Task statement: The data below should be restated word for word, pictures omitted.

________________

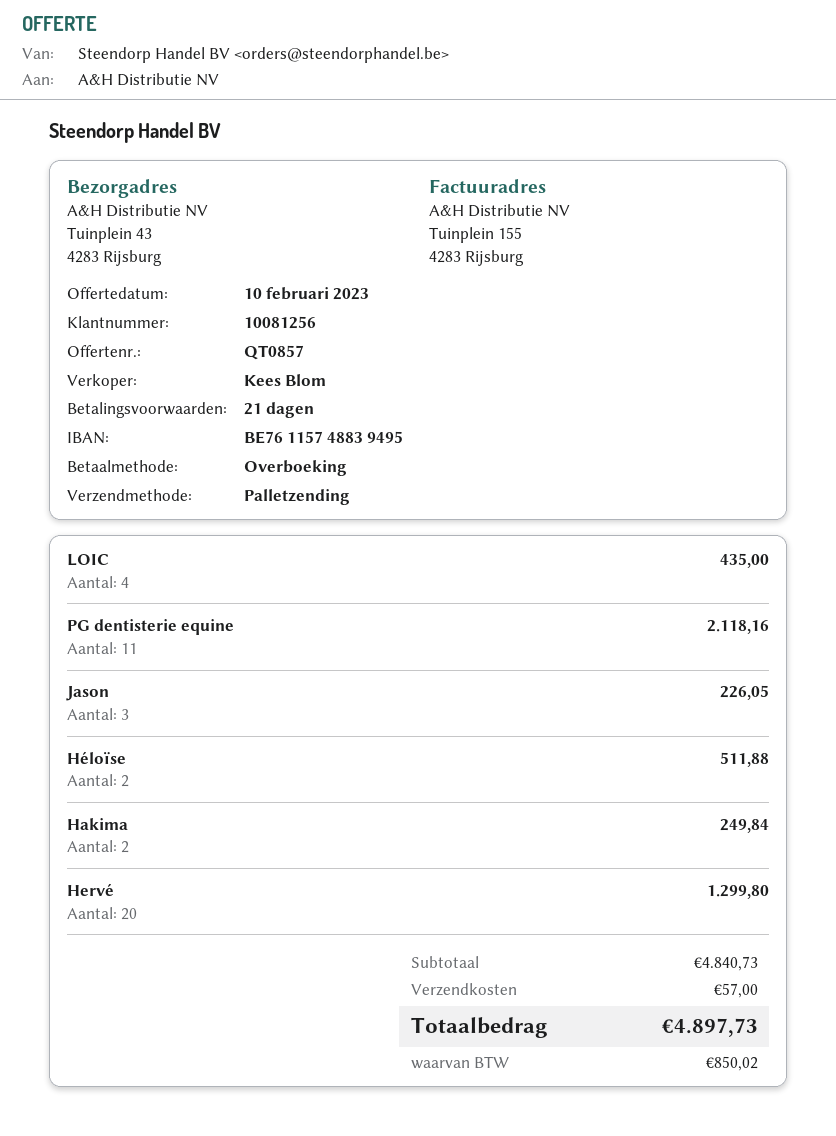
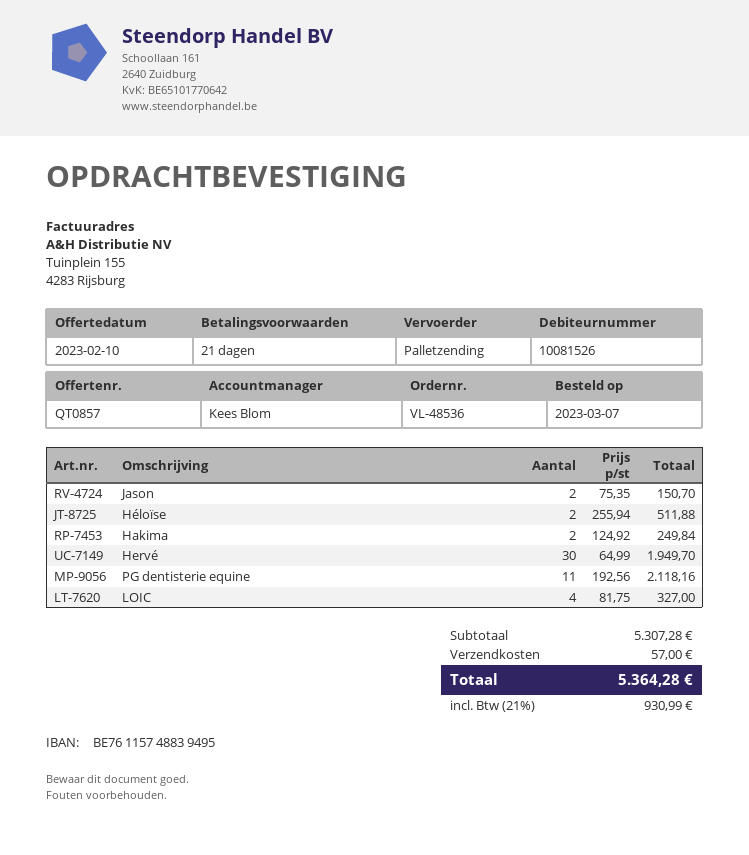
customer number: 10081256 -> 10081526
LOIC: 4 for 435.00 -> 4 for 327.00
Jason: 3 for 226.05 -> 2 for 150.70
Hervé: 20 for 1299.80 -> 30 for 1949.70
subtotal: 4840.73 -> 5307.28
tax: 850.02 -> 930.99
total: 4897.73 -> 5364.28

________________

Result:
customer number: 10081256 -> 10081526
LOIC: 4 for 435.00 -> 4 for 327.00
Jason: 3 for 226.05 -> 2 for 150.70
Hervé: 20 for 1299.80 -> 30 for 1949.70
subtotal: 4840.73 -> 5307.28
tax: 850.02 -> 930.99
total: 4897.73 -> 5364.28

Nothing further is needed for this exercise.